Вечером, того-же дня, бабушка Евлинья, сидя в верхней комнате раздумывала сама про себя: «Евдокеи (1 марта) давно прошли, в прощальное воскресенье на масленице были. Помню, в тот день воды много было. По приметам: «курица напилась». Герасимы-грачевники (4-го марта) тоже прошли, и сорок святых мучеников (9-го марта) «жаворонки», тоже миновали. Скоро «Лексей божий человек» – «с гор вода» (17-е марта)».

– Вась, ты, когда думаешь в погреб льду-то набавить, а то скоро 19-е марта «Дарьи-грязная пролубь» будет, тогда уж поздно будет. На озере-то вода появится, – предупредительно напомнила бабушка Евлинья сыну.

– Завтра, я итак над этим вопросом подзадумался. Завтра, пожалуй, наколем набьём, – отозвался Василий.
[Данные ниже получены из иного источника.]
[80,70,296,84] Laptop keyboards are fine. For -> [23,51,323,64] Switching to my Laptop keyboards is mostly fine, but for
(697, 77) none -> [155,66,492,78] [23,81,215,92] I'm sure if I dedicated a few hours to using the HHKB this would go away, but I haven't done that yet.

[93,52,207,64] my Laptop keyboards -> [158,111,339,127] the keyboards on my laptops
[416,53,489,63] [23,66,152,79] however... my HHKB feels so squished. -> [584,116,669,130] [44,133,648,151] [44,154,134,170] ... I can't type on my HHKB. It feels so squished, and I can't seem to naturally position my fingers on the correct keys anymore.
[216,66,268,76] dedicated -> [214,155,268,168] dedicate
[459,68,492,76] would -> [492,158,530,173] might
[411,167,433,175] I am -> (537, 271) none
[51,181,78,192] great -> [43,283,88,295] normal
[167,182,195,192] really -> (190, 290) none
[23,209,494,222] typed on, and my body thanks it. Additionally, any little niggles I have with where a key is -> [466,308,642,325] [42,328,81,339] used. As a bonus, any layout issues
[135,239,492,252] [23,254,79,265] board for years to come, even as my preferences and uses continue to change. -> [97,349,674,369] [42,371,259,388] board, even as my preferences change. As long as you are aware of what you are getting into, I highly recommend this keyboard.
Бабушка Евлинья отговев на первой неделе, весь пост держала себя в благоговейном настроении, иногда по вечерам в сумеречной полутьме, собирала вокруг себя ребятишек-внуков: Ваньку, Ваську и Володьку и пела божественные стихири:

Унывай, унывай душа моя!

Уповай, уповай на вышнего!

Я, Твоя овца заблудшая,

Твоего стада оставшая!

Уловил, уловил: диавол враг!

И поверг меня в пучину – мрак.

Лишь надеюсь я на богородицу!

За меня она заступится.

Ты кого пошлёшь владычица!

Или ангела, хранителя, – иль сама сойдёшь, заступница!

Все на страшный суд мы явимся, все грехи нам там предъявляться.

Чем нам там будет оправдаться!

По делам нашим осудимся!

Кто при жизни здесь,

греховно жил – ад кромешный он для себя заслужил.

А кто в жизни здесь добро творит, тому в рай двери, сам Бог растворит!

Под воздействием этой страшноватой стихири ребята уныло приутихали.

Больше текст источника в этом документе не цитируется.